▶ [GIVEN DATA]:

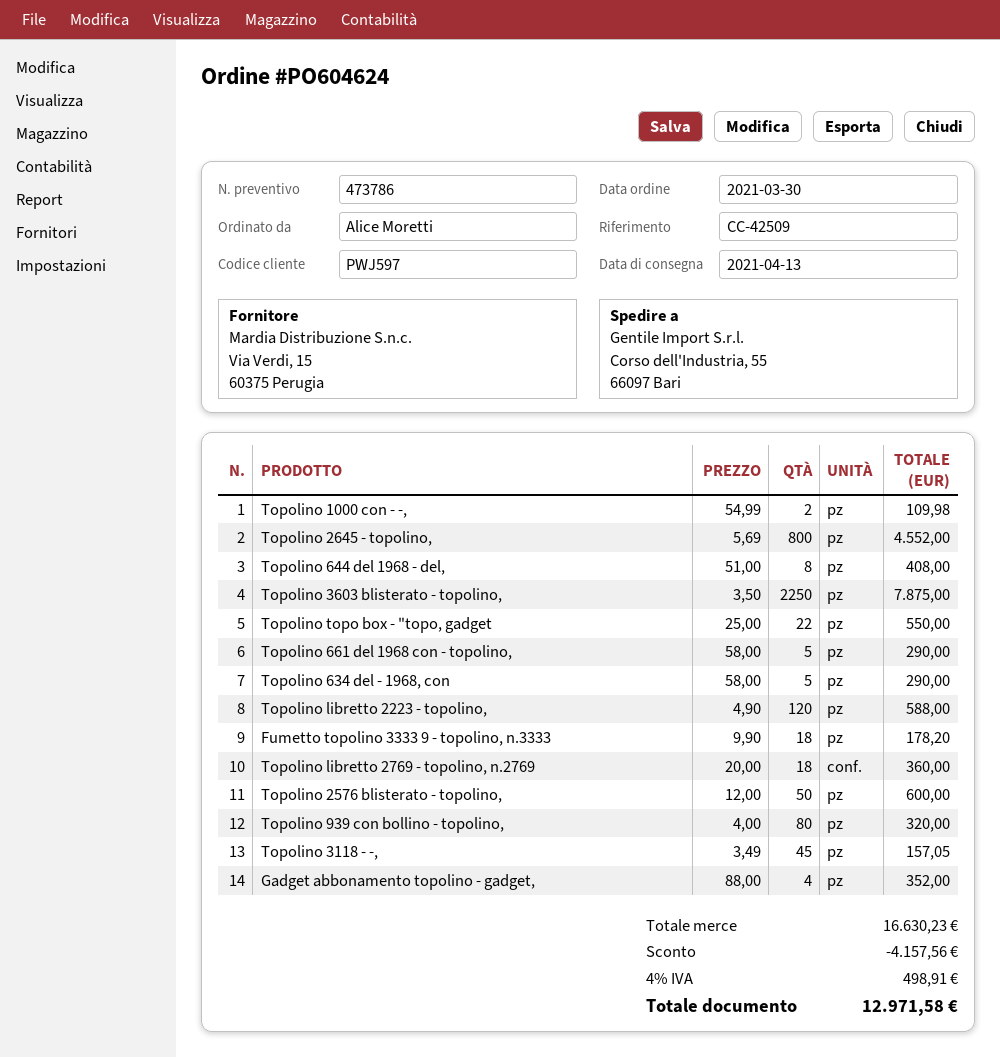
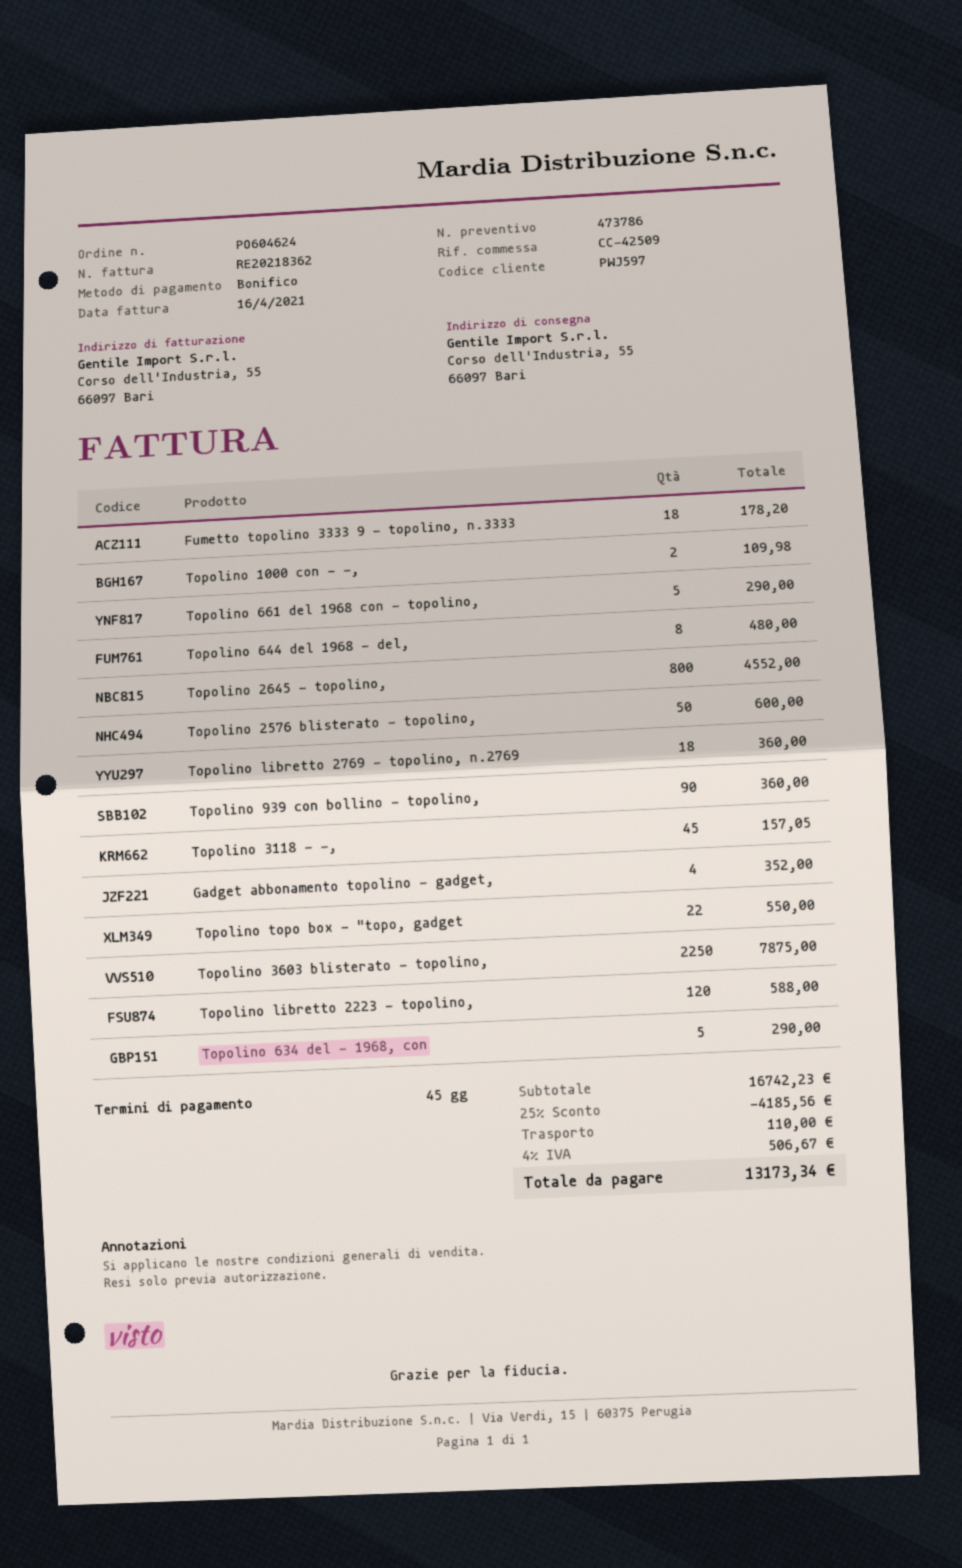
Topolino 644 del 1968 - del,: 8 for 408.00 -> 8 for 480.00
Topolino 939 con bollino - topolino,: 80 for 320.00 -> 90 for 360.00
subtotal: 16630.23 -> 16742.23
discount: 4157.56 -> 4185.56
shipping: none -> 110.00
tax: 4% = 498.91 -> 4% = 506.67
total: 12971.58 -> 13173.34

▶ [HOW TO COMPLETE THIS TASK]: Check each line of the records above for the word "Topolino", then give the number of lines that have it, with no other words.

▶ [YOUR RESPONSE]: 2